Work request:
An exact transcription of every entry is required, with the images left out.
= = = = =
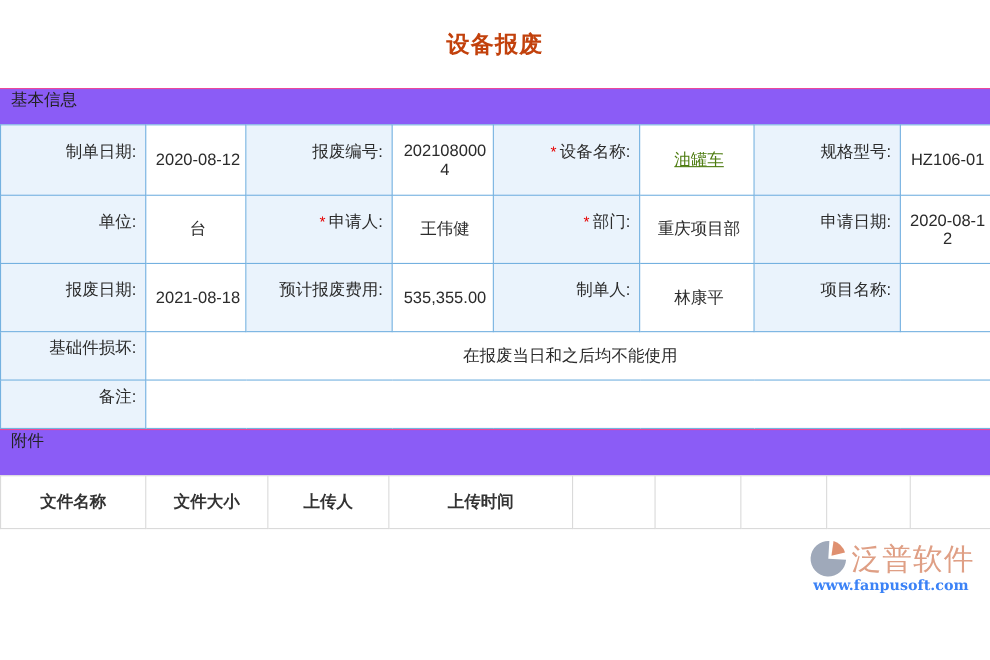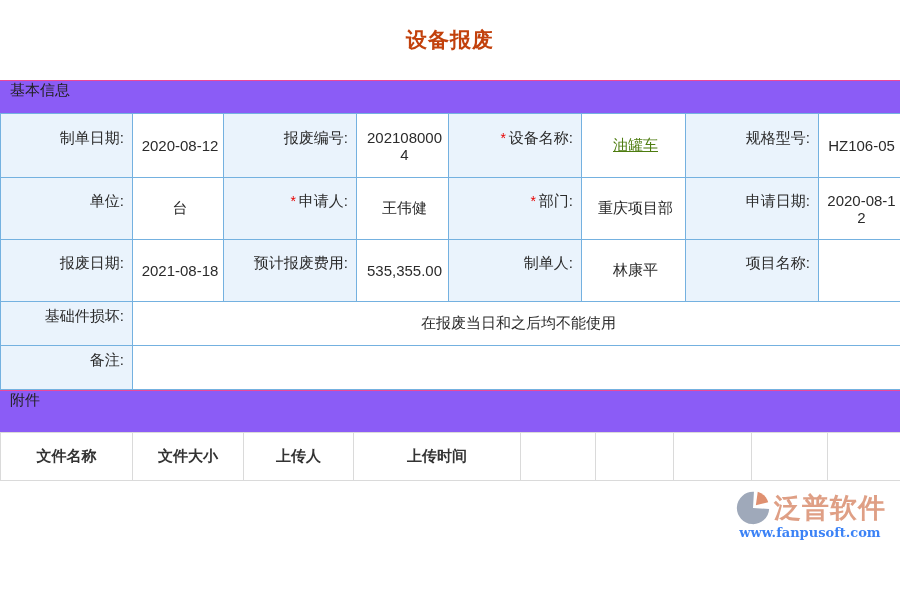--- a/index.html
+++ b/index.html
@@ -65,7 +65,7 @@
     <td class="lbl"><span class="req">*</span><span>设备名称:</span></td>
     <td class="val"><a class="devlink">油罐车</a></td>
     <td class="lbl"><span>规格型号:</span></td>
-    <td class="val">HZ106-05</td>
+    <td class="val">HZ106-01</td>
   </tr>
   <tr style="height:62px">
     <td class="lbl"><span>单位:</span></td>

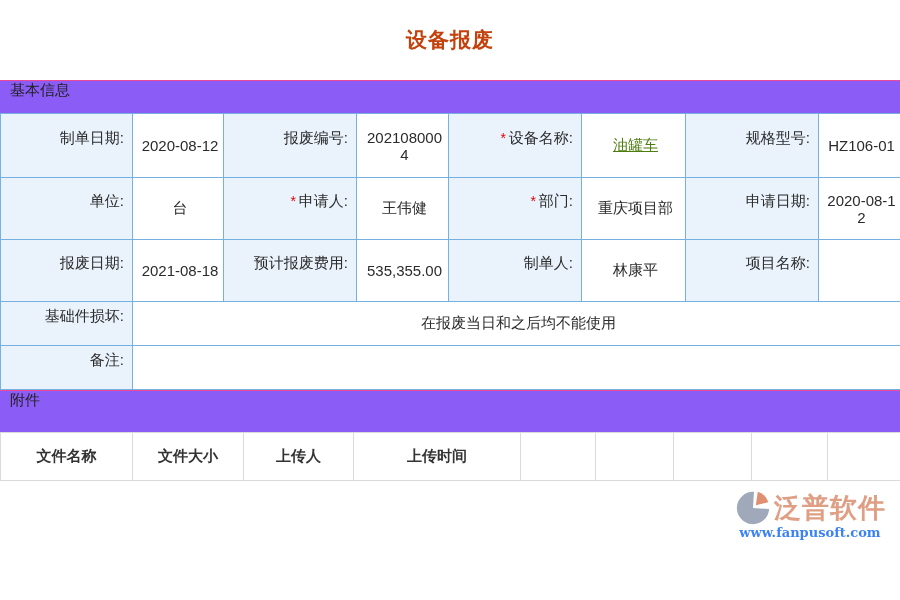--- a/index.html
+++ b/index.html
@@ -29,7 +29,7 @@
   .footer { margin-top:8px; display:flex; justify-content:flex-end; padding-right:14px; }
   .logo { display:flex; flex-direction:column; align-items:center; }
   .logo-top { display:flex; align-items:center; gap:2px; }
-  .brand { font-size:27px; font-weight:bold; color:#df9f85; letter-spacing:1px;
+  .brand { font-size:27px; font-weight:normal; color:#df9f85; letter-spacing:1px;
     font-family:"Liberation Sans","DejaVu Sans",sans-serif; }
   .brand-url { font-size:13px; font-weight:bold; color:#3b82f6; margin-top:-2px;
     font-family:"DejaVu Serif","Liberation Serif",serif; }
= = = = =
Exercise result:
--- a/index.html
+++ b/index.html
@@ -65,7 +65,7 @@
     <td class="lbl"><span class="req">*</span><span>设备名称:</span></td>
     <td class="val"><a class="devlink">油罐车</a></td>
     <td class="lbl"><span>规格型号:</span></td>
-    <td class="val">HZ106-05</td>
+    <td class="val">HZ106-01</td>
   </tr>
   <tr style="height:62px">
     <td class="lbl"><span>单位:</span></td>

--- a/index.html
+++ b/index.html
@@ -29,7 +29,7 @@
   .footer { margin-top:8px; display:flex; justify-content:flex-end; padding-right:14px; }
   .logo { display:flex; flex-direction:column; align-items:center; }
   .logo-top { display:flex; align-items:center; gap:2px; }
-  .brand { font-size:27px; font-weight:bold; color:#df9f85; letter-spacing:1px;
+  .brand { font-size:27px; font-weight:normal; color:#df9f85; letter-spacing:1px;
     font-family:"Liberation Sans","DejaVu Sans",sans-serif; }
   .brand-url { font-size:13px; font-weight:bold; color:#3b82f6; margin-top:-2px;
     font-family:"DejaVu Serif","Liberation Serif",serif; }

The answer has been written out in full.